=== Dataset ===

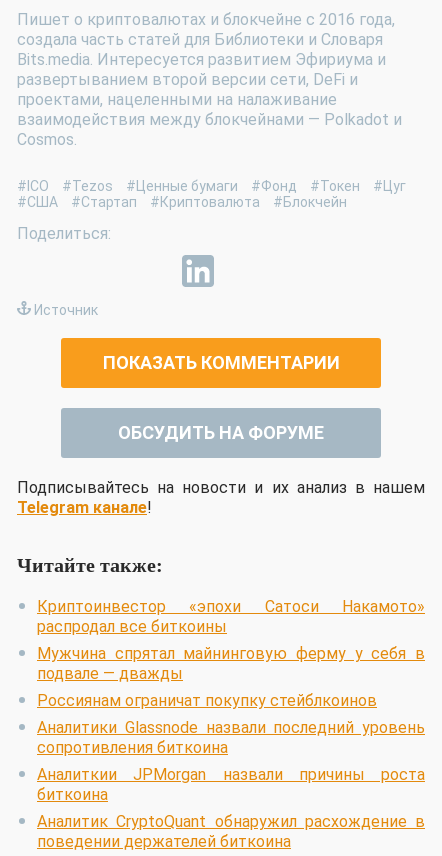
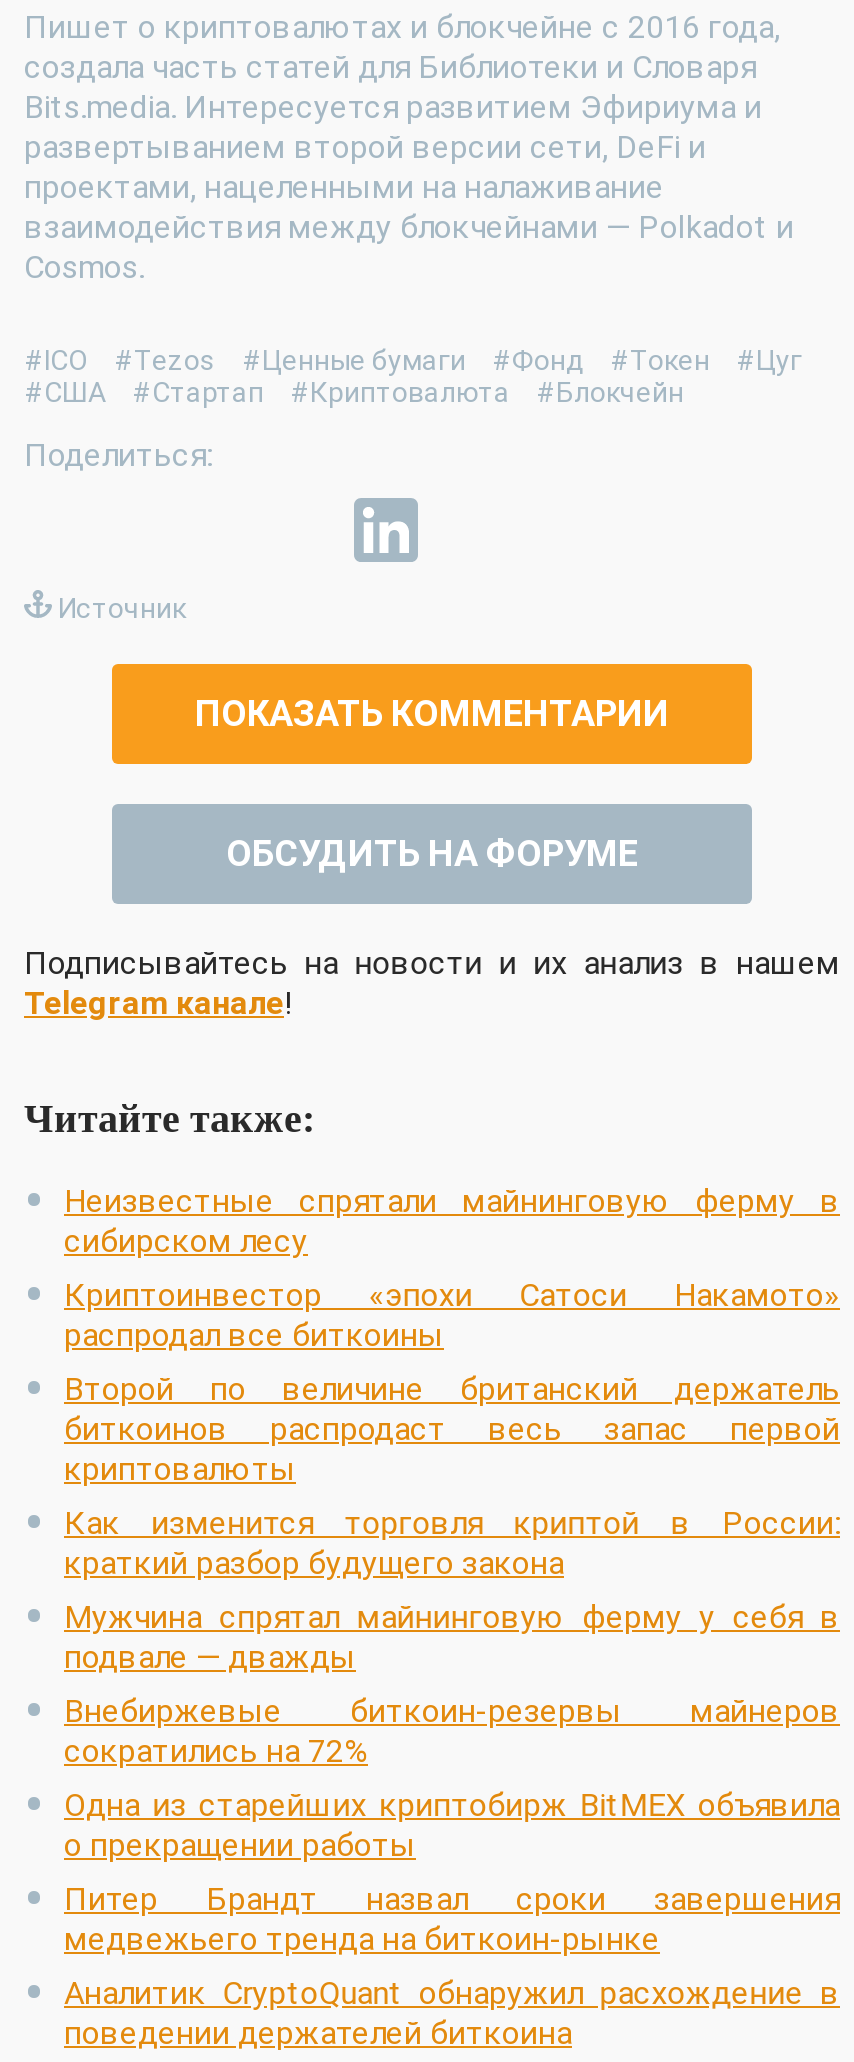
+ Неизвестные спрятали майнинговую ферму в
+ сибирском лесу

+ Второй по величине британский держатель
+ биткоинов распродаст весь запас первой
+ криптовалюты
+ Как изменится торговля криптой в России:
+ краткий разбор будущего закона

- Россиянам ограничат покупку стейблкоинов
- Аналитики Glassnode назвали последний уровень
- сопротивления биткоина
- Аналиткии JPMorgan назвали причины роста
- биткоина
+ Внебиржевые биткоин-резервы майнеров
+ сократились на 72%
+ Одна из старейших криптобирж BitMEX объявила
+ о прекращении работы
+ Питер Брандт назвал сроки завершения
+ медвежьего тренда на биткоин-рынке
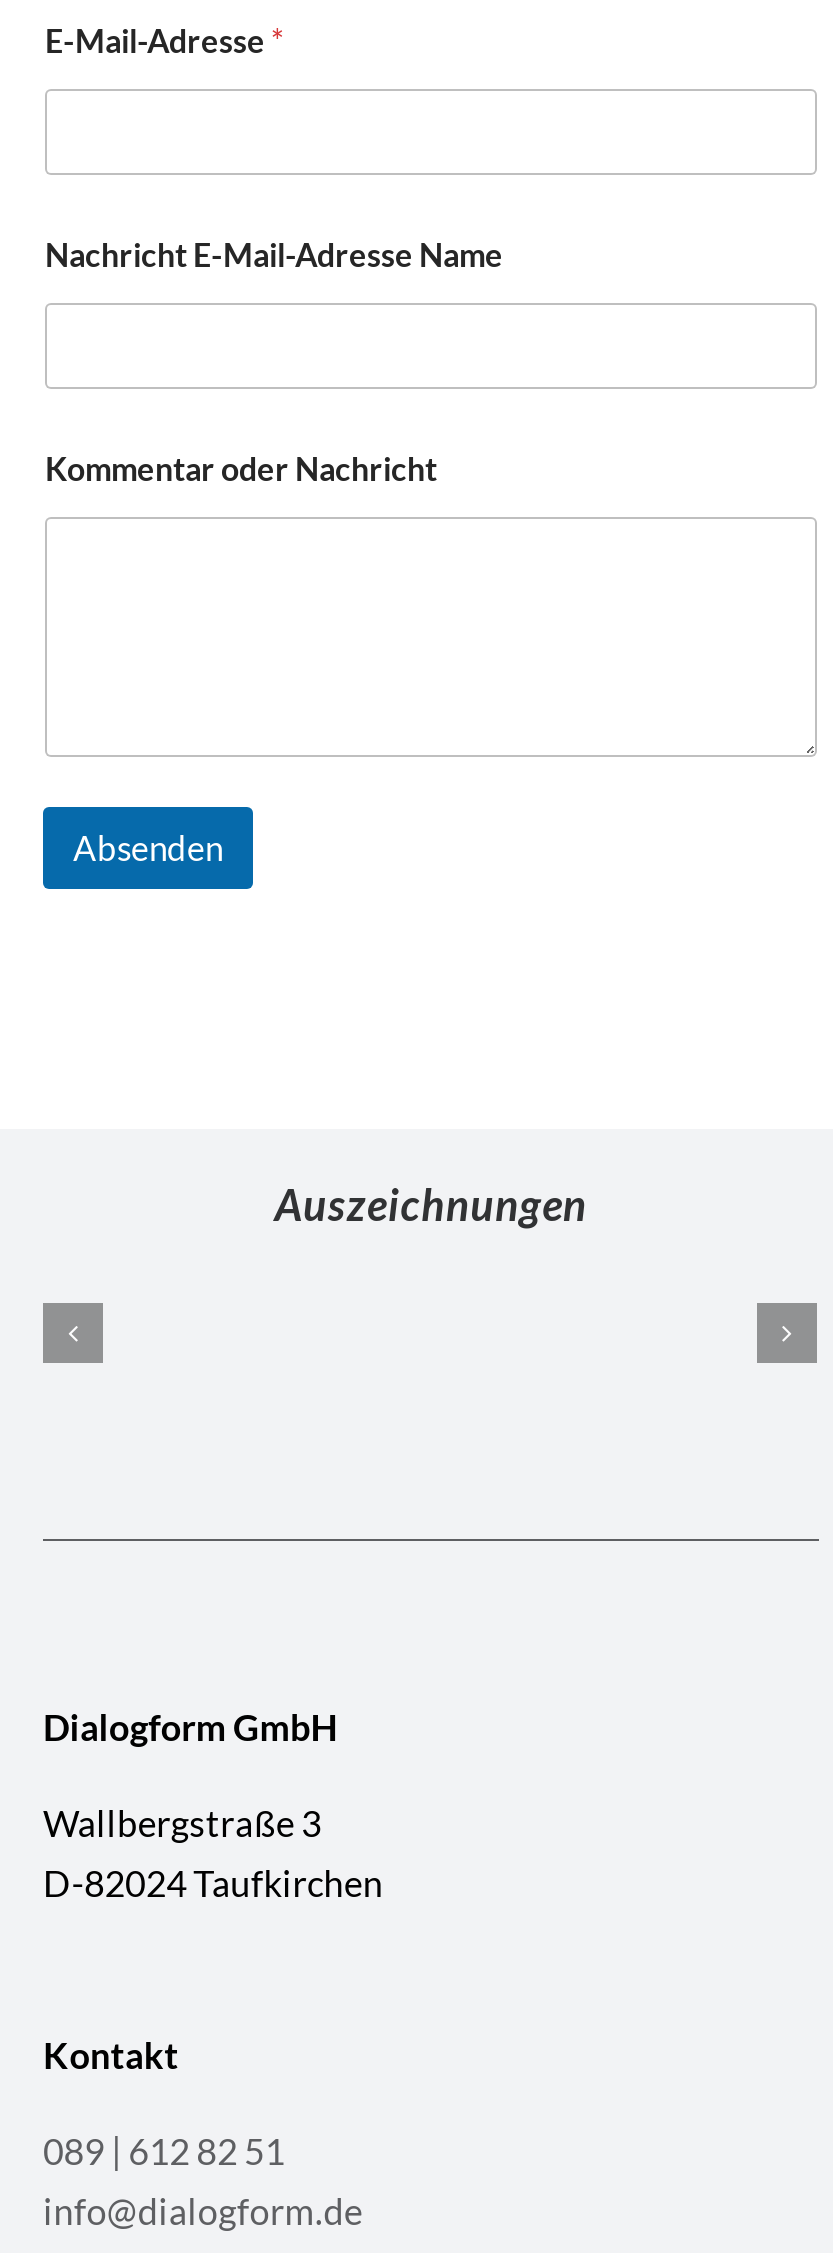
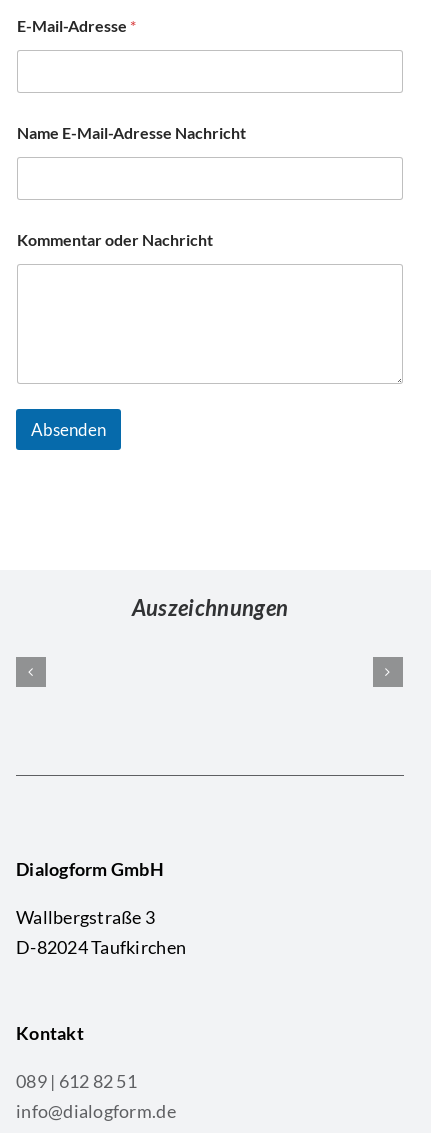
- Nachricht E-Mail-Adresse Name
+ Name E-Mail-Adresse Nachricht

===

Reproduce the entries exactly. Do not carry over any picture.

__Solution to this task__:
+ Неизвестные спрятали майнинговую ферму в
+ сибирском лесу

+ Второй по величине британский держатель
+ биткоинов распродаст весь запас первой
+ криптовалюты
+ Как изменится торговля криптой в России:
+ краткий разбор будущего закона

- Россиянам ограничат покупку стейблкоинов
- Аналитики Glassnode назвали последний уровень
- сопротивления биткоина
- Аналиткии JPMorgan назвали причины роста
- биткоина
+ Внебиржевые биткоин-резервы майнеров
+ сократились на 72%
+ Одна из старейших криптобирж BitMEX объявила
+ о прекращении работы
+ Питер Брандт назвал сроки завершения
+ медвежьего тренда на биткоин-рынке
- Nachricht E-Mail-Adresse Name
+ Name E-Mail-Adresse Nachricht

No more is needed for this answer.